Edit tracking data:
***

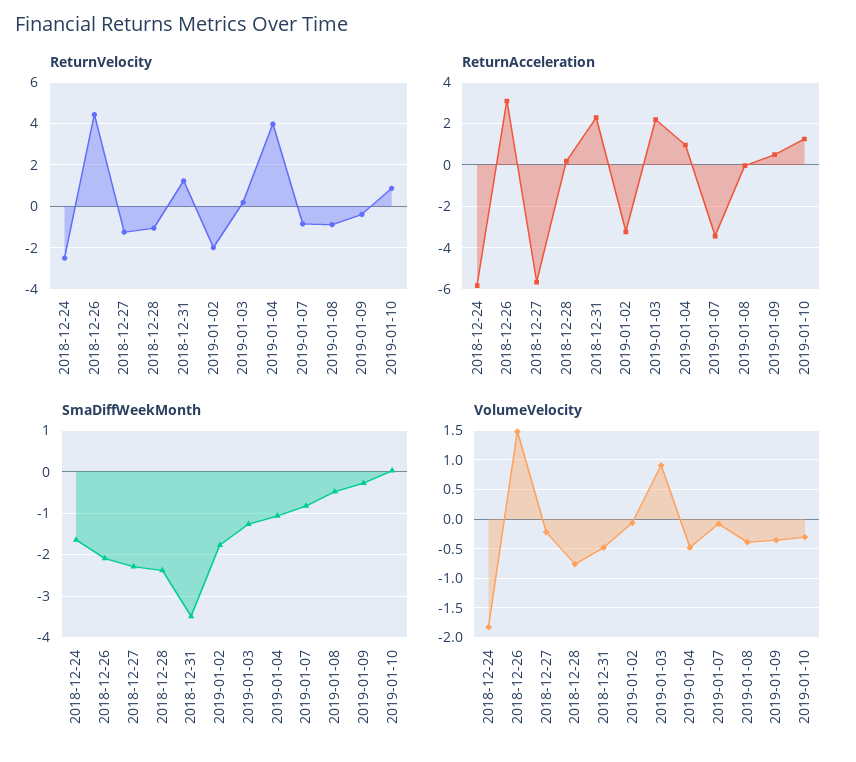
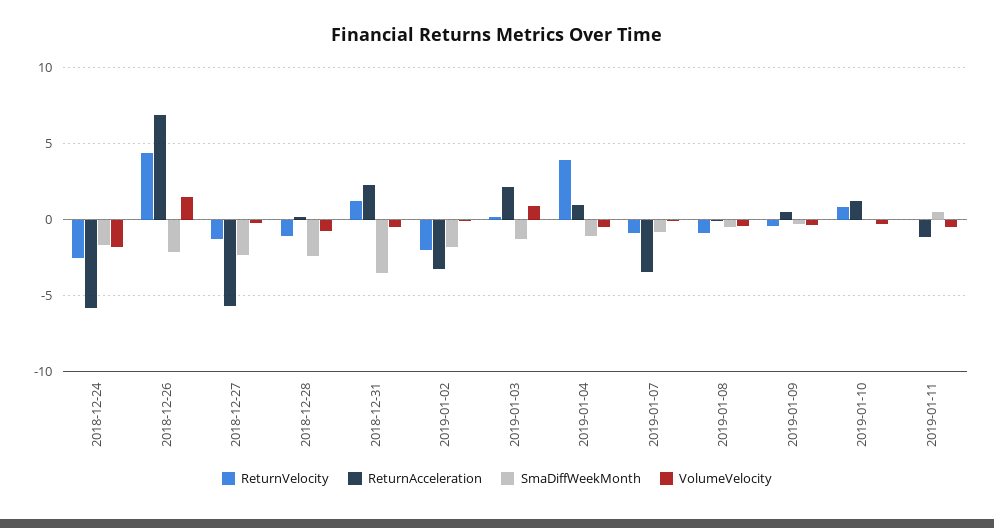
ReturnAcceleration, 2018-12-26: 3 -> 7
ReturnVelocity, 2019-01-11: none -> 0
ReturnAcceleration, 2019-01-11: none -> -1
SmaDiffWeekMonth, 2019-01-11: none -> 0.5
VolumeVelocity, 2019-01-11: none -> -0.5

***

| Required action |
The lines from the one holding "ReturnAcceleration, 2019-01-11: none -> -1" to the end of the entries are to be repeated exactly, with both ends included and nothing else.

| Output of the task |
ReturnAcceleration, 2019-01-11: none -> -1
SmaDiffWeekMonth, 2019-01-11: none -> 0.5
VolumeVelocity, 2019-01-11: none -> -0.5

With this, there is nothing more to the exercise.